The key to exposure therapy is the word "gradual." If you're afraid of crowded spaces, don't start by planning an all-day spending spree at the mall on a Saturday afternoon. Instead, pick a time and place that feels manageable, and work your way up. "Hang out in the mall parking lot for a while," Teachman says. "Then, when you're ready, just go into one store and hang out there for a while." Finally, work your way up to a multi-store visit and then a visit during the shopping rush.

As you go, concentrate on increasing your exposure, even if it's only in small increments, Ross says. "If you can't take one step closer, just put a toe closer," says Ross, who had one patient who was so afraid of elevators that she couldn't press the call button. "We started with me touching it and her holding my hand," she says. Eventually the woman graduated to pushing the button alone and, later, to riding the elevator by herself.

During exposure therapy, Ross also has patients label their anxiety level, from zero (no anxiety) to 10 (complete panic). When they hit five, "they're probably thinking catastrophic thoughts," says Ross, who then reminds them to stop.

Although it might be tempting to bow out as your anxiety rises, it's important to push yourself past that I-can't-do-it moment. "The goal is to stay in the situation long enough to see that the feelings will pass," Ross says. "You never want to leave a situation when your anxiety is above a five." Leaving reinforces your fear. But if you do yield to the urge to step back, don't beat yourself up. "Just be sure to go back into the situation as soon as possible," she says.

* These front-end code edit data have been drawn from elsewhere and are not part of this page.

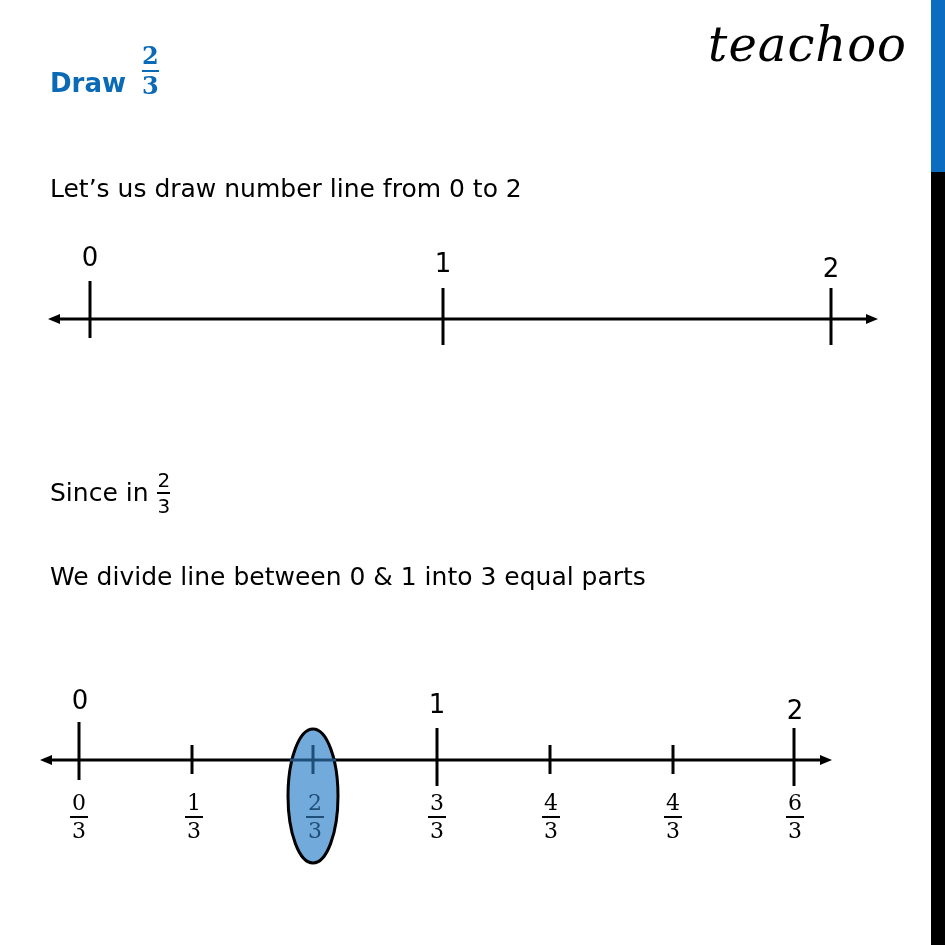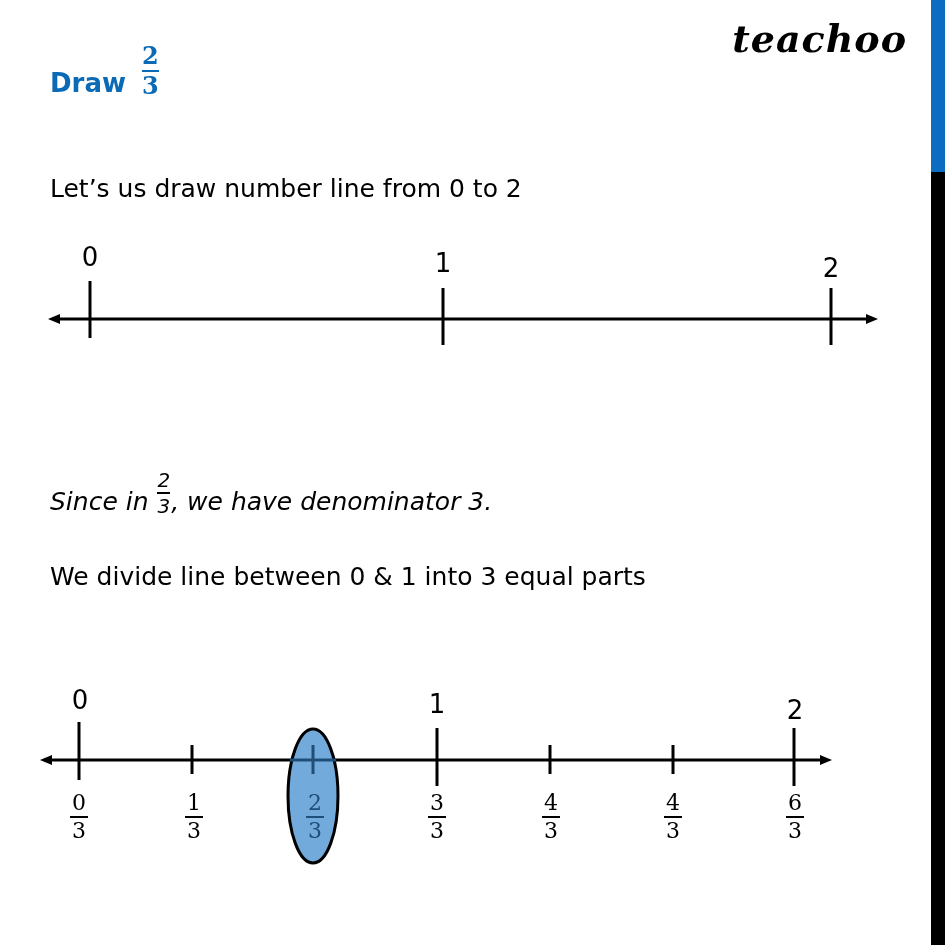--- a/index.html
+++ b/index.html
@@ -16,8 +16,8 @@
   .body-text { font-size:25px; font-family:"DejaVu Sans", sans-serif; white-space:pre; }
   .inline-frac { font-size:20px; margin:0 2px; vertical-align:middle; }
   .inline-frac .num,.inline-frac .den { font-family:"DejaVu Sans", sans-serif; }
-  .logo { right:38px; top:16px; font-family:"DejaVu Serif", serif; font-style:italic; font-weight:bold;
-          font-size:38px; color:#000; letter-spacing:1px; }
+  .logo { right:38px; top:16px; font-family:"DejaVu Serif", serif; font-style:italic; font-weight:normal;
+          font-size:48px; color:#000; letter-spacing:1px; }
   .sidebar-blue { left:931px; top:0; width:14px; height:172px; background:#0b6cc0; }
   .sidebar-black { left:931px; top:172px; width:14px; height:773px; background:#000; }
   .tick-label { font-size:26px; font-family:"DejaVu Sans", sans-serif; transform:translateX(-50%); }

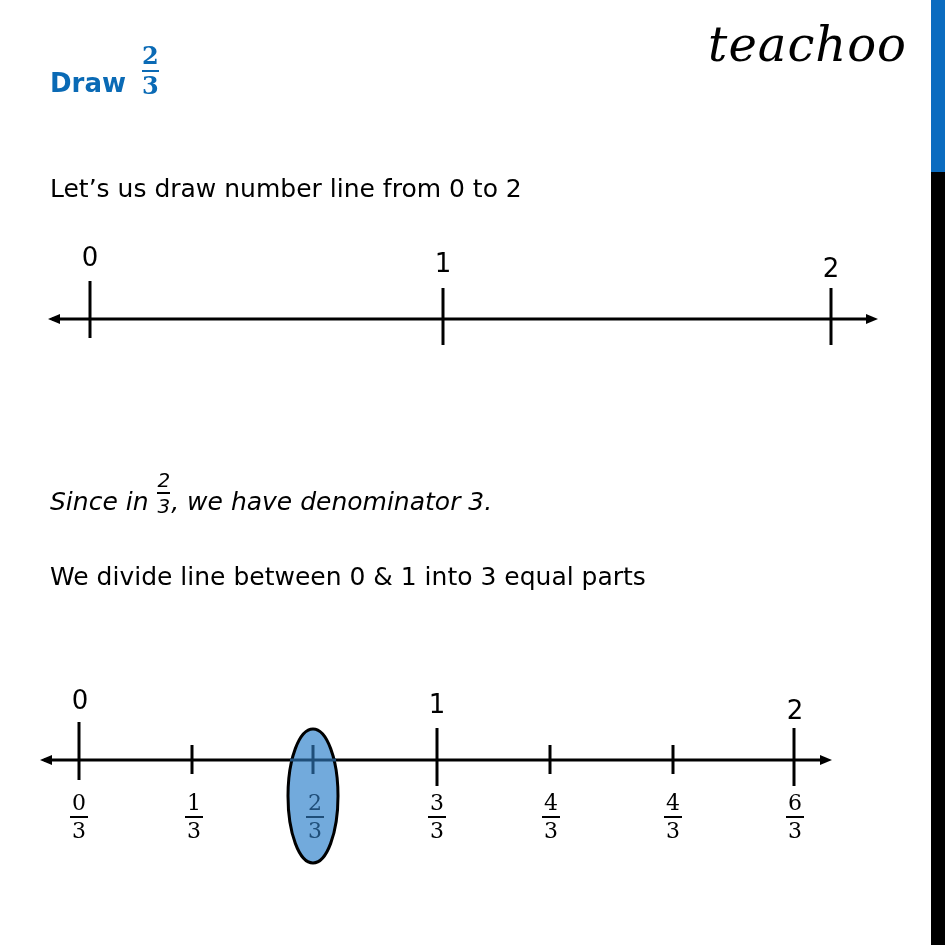--- a/index.html
+++ b/index.html
@@ -57,7 +57,7 @@
 <div class="abs tick-label" style="left:443px; top:248px;">1</div>
 <div class="abs tick-label" style="left:831px; top:253px;">2</div>
 
-<div class="abs body-text" style="left:50px; top:470px; display:flex; align-items:flex-end;font-style:italic;">
+<div class="abs body-text" style="left:50px; top:470px; display:flex; align-items:center;">
   <span>Since in </span>
   <span class="frac inline-frac" style="margin:0 1px;">
     <span class="num">2</span>

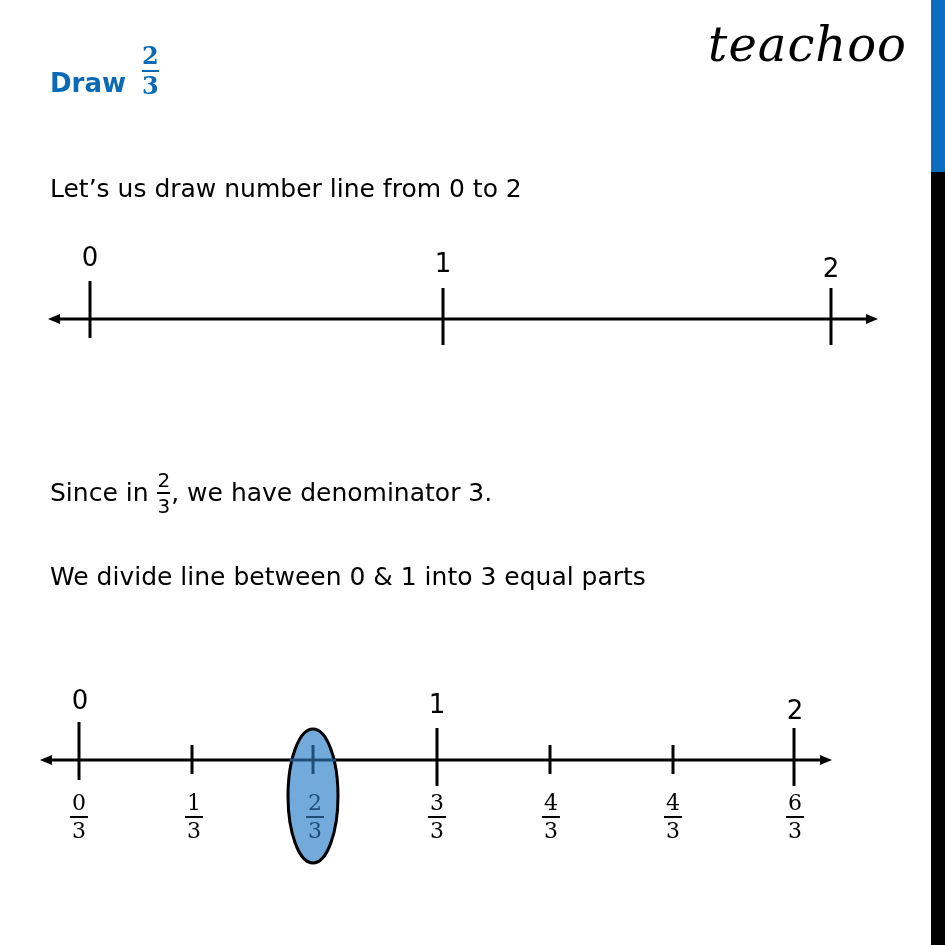--- a/index.html
+++ b/index.html
@@ -64,7 +64,6 @@
     <span class="bar" style="height:1.5px;"></span>
     <span class="den">3</span>
   </span>
-  <span>, we have denominator 3.</span>
 </div>
 
 <div class="abs body-text" style="left:50px; top:562px;text-align:right;">We divide line between 0 &amp; 1 into 3 equal parts</div>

With enough exposure, most people ultimately realize that the worst case isn't going to happen. "The scale doesn't go to 11," Ross says. "Once you reach a panic attack, it doesn't get worse. And it doesn't go on forever. It's a huge relief for most people to discover that."

Virtual Exposure

Facing your fears, of course, is more practical in some cases than in others. If you're terrified of flying, gradually exposing yourself to an airplane might be helpful, but it's also a logistical nightmare (unless you happen to have your own airplane, in which case, you're probably more afraid of the soaring cost of fuel).

Enter virtual reality, which increasingly is being employed to handle the exposure-therapy piece of the puzzle, says Brenda Wiederhold, a clinical psychologist and director of the Virtual Reality Medical Center, which has three virtual reality centers on the West Coast.

Instead of stepping onto an airplane, a patient can strap on a headset and go through a simulated flight, with a 360-degree view that appears as the head turns. To enhance the experience, there are props: a steering wheel and gas and brake pedals if you're driving, and airliner seats if you're flying.

Unlike in the real world, Wiederhold says, "in the virtual world we can control the stimuli." That means there's no chance of a freak driving accident, a delayed flight or a fire alarm going off in a crowded mall.

There are some whiz-bang benefits, too. Patients can see a readout of their physiological response: their heart rate going up as they "drive" into a tunnel and then decreasing with more exposure, for example. "It improves their confidence and self-efficacy," Wiederhold says.

Compared with traditional cognitive-behavioral therapy, virtual reality is about as effective. In Wiederhold's studies, virtual reality had a 95 percent success rate after six sessions. The catch: There are only about 10 virtual reality centers in the United States, making access an issue.

But even if there isn't a center near you, you probably can find good old-fashioned exposure therapy, Wiederhold says. Your doctor can refer you to a professional (and see the box at left for other ways to find help). Wiederhold's advice: Whether it's virtual or traditional cognitive-behavioral therapy, find somewhere reputable to get help. "Life is short," she says. "Don't wait."